> [Task details]
In the entries that follow, identify the line containing "Kezin Roman | Рез.: w ½ -> s ½" and return it together with all later lines, exactly as they appear.

> [Supplied material]
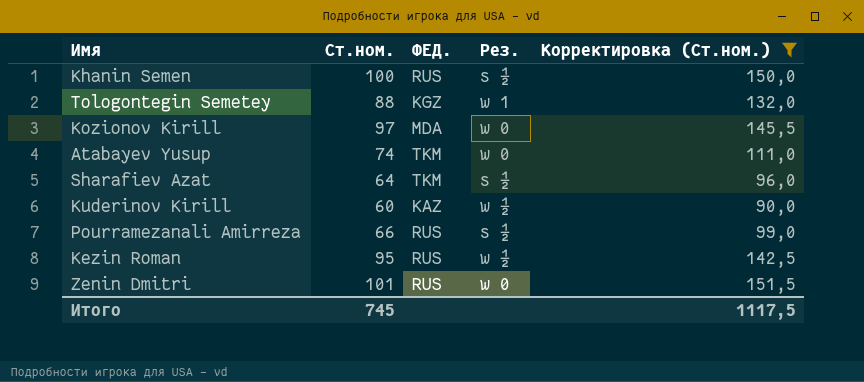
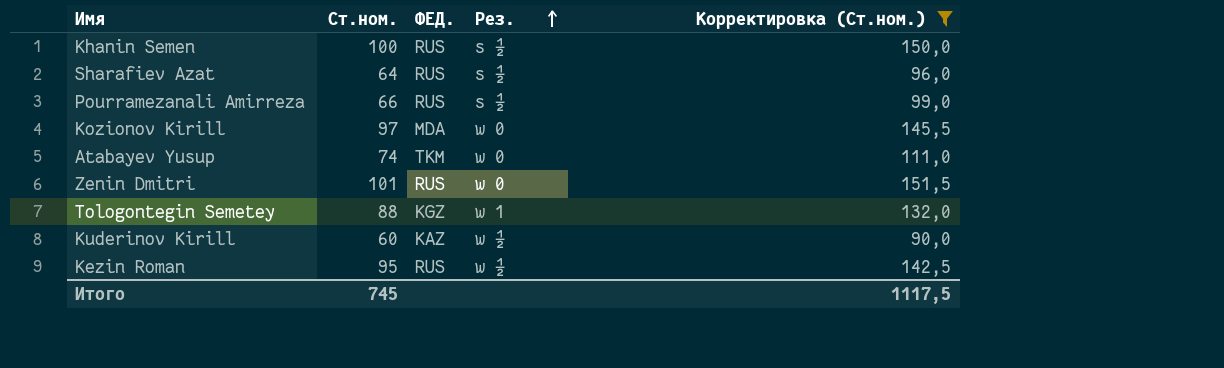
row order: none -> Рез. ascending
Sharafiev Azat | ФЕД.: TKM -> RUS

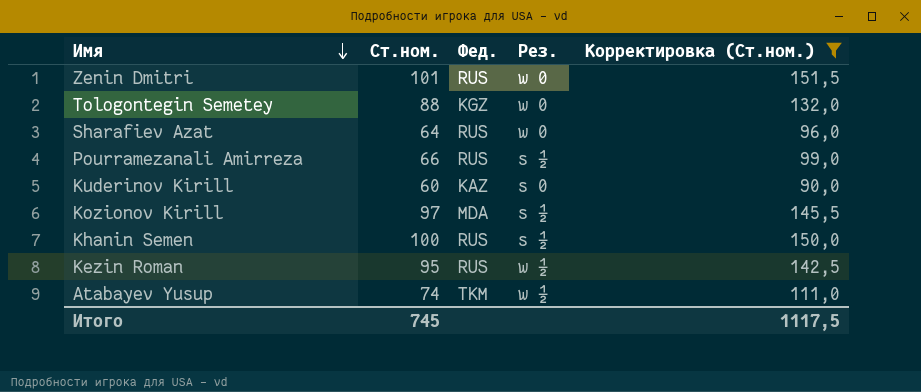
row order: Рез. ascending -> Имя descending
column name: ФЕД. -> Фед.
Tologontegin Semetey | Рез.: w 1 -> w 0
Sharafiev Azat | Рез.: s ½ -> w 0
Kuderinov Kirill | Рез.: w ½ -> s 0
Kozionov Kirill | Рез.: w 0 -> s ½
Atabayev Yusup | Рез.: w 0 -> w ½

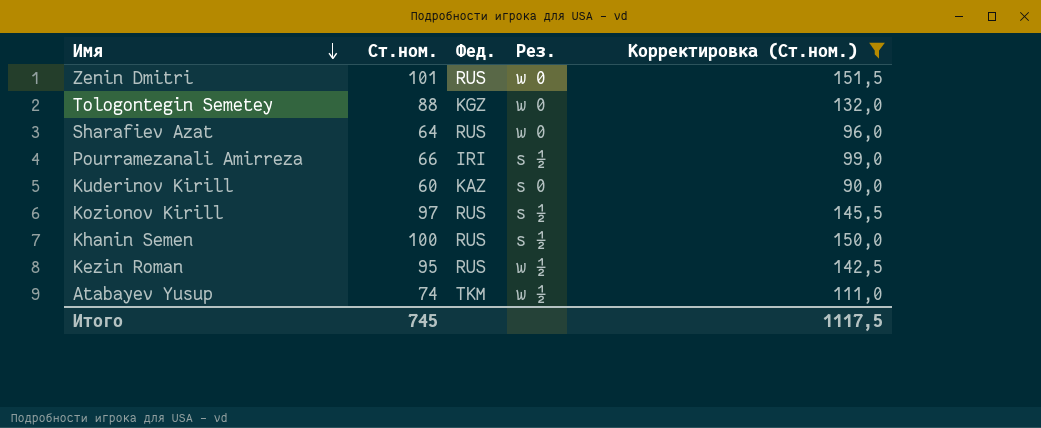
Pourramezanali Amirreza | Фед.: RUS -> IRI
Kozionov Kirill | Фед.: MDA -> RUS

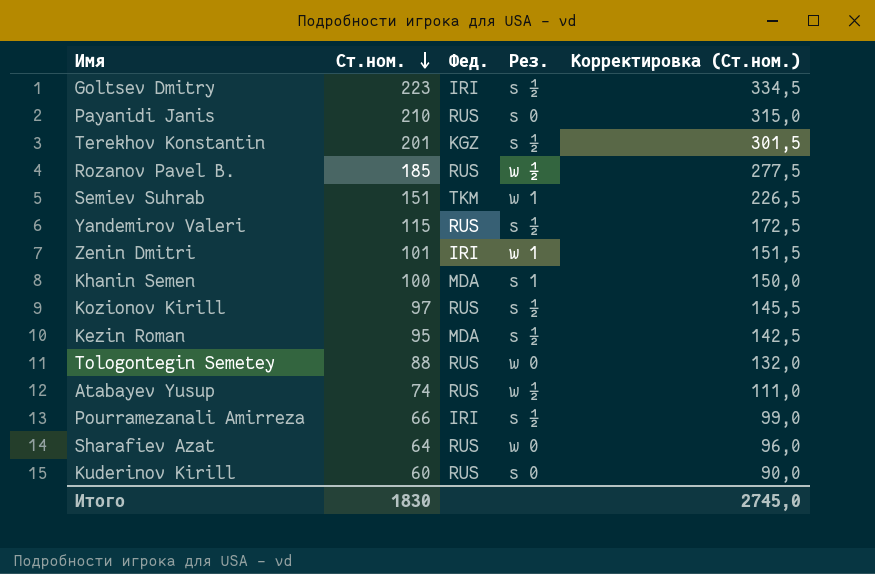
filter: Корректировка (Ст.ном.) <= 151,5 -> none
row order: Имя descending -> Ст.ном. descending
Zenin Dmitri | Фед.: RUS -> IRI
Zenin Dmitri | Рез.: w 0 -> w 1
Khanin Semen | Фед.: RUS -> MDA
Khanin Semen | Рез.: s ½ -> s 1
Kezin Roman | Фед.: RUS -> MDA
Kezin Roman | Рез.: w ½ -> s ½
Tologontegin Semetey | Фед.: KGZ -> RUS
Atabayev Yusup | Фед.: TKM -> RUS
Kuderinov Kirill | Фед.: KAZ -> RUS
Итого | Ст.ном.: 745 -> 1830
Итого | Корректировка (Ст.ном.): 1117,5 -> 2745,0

> [Response to this task]
Kezin Roman | Рез.: w ½ -> s ½
Tologontegin Semetey | Фед.: KGZ -> RUS
Atabayev Yusup | Фед.: TKM -> RUS
Kuderinov Kirill | Фед.: KAZ -> RUS
Итого | Ст.ном.: 745 -> 1830
Итого | Корректировка (Ст.ном.): 1117,5 -> 2745,0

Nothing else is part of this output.